━━━━━ Supplied material

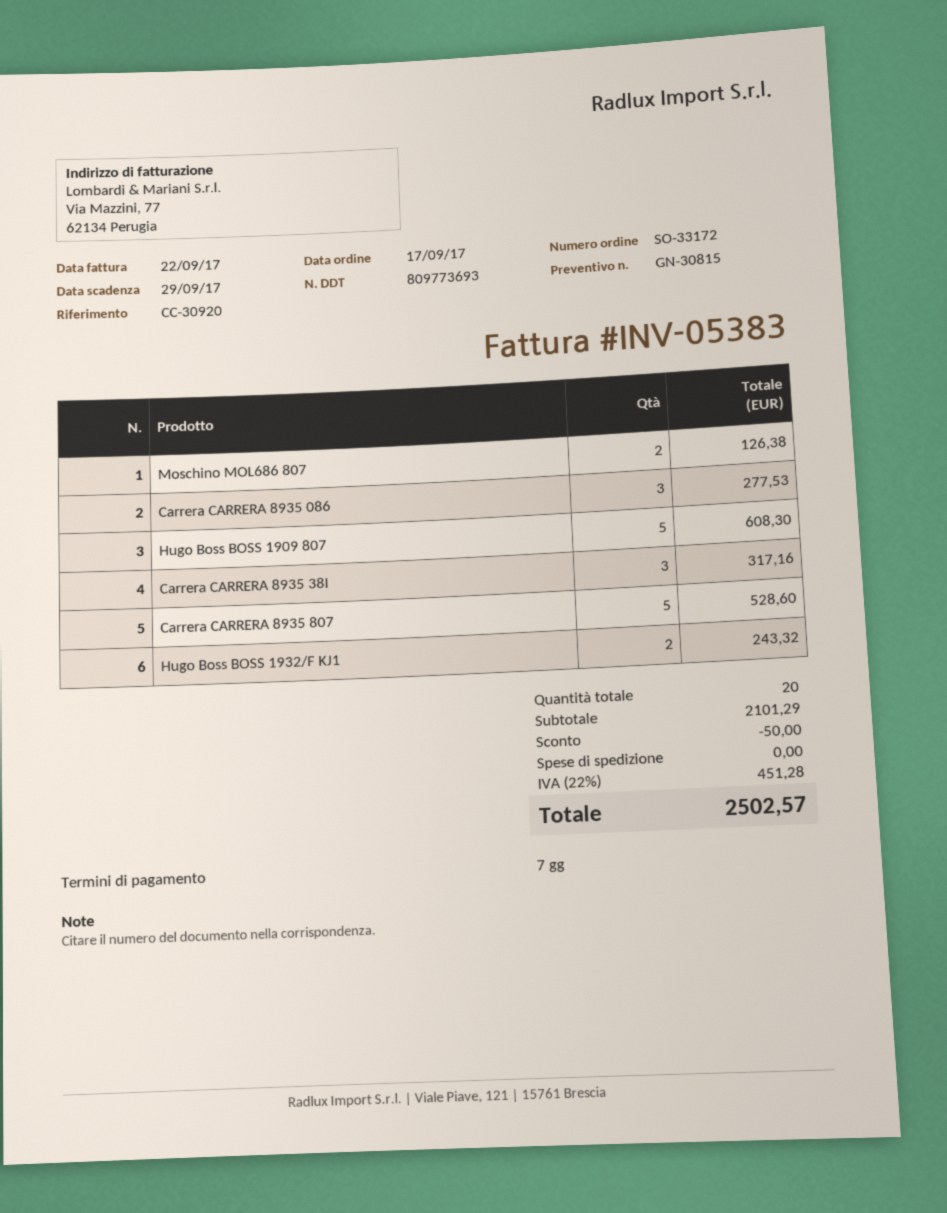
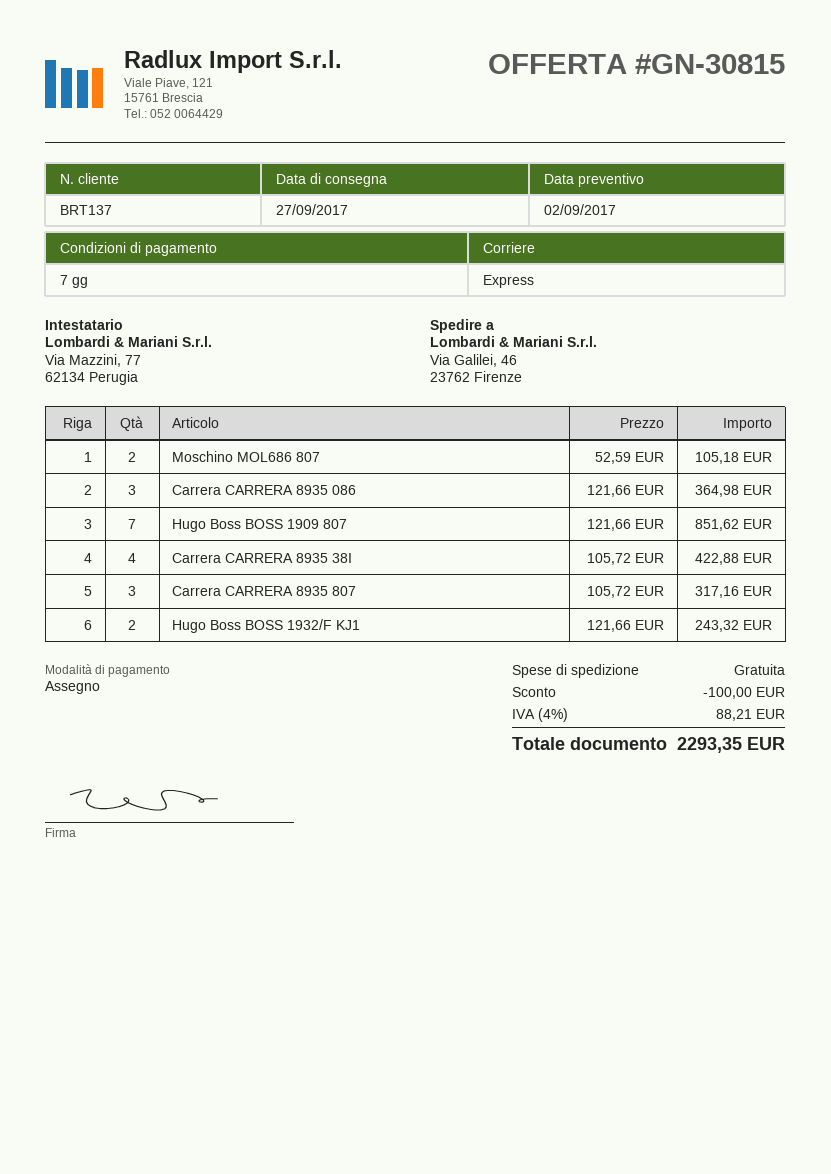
Moschino MOL686 807: 2 for 126.38 -> 2 for 105.18
Carrera CARRERA 8935 086: 3 for 277.53 -> 3 for 364.98
Hugo Boss BOSS 1909 807: 5 for 608.30 -> 7 for 851.62
Carrera CARRERA 8935 38I: 3 for 317.16 -> 4 for 422.88
Carrera CARRERA 8935 807: 5 for 528.60 -> 3 for 317.16
discount: 50.00 -> 100.00
tax: 22% = 451.28 -> 4% = 88.21
total: 2502.57 -> 2293.35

━━━━━━━━━━

▸ Action item
Repeat exactly the lines from the line containing "Hugo Boss BOSS" through the last line of the records above, including both, and nothing else.

▸ Solution below
Hugo Boss BOSS 1909 807: 5 for 608.30 -> 7 for 851.62
Carrera CARRERA 8935 38I: 3 for 317.16 -> 4 for 422.88
Carrera CARRERA 8935 807: 5 for 528.60 -> 3 for 317.16
discount: 50.00 -> 100.00
tax: 22% = 451.28 -> 4% = 88.21
total: 2502.57 -> 2293.35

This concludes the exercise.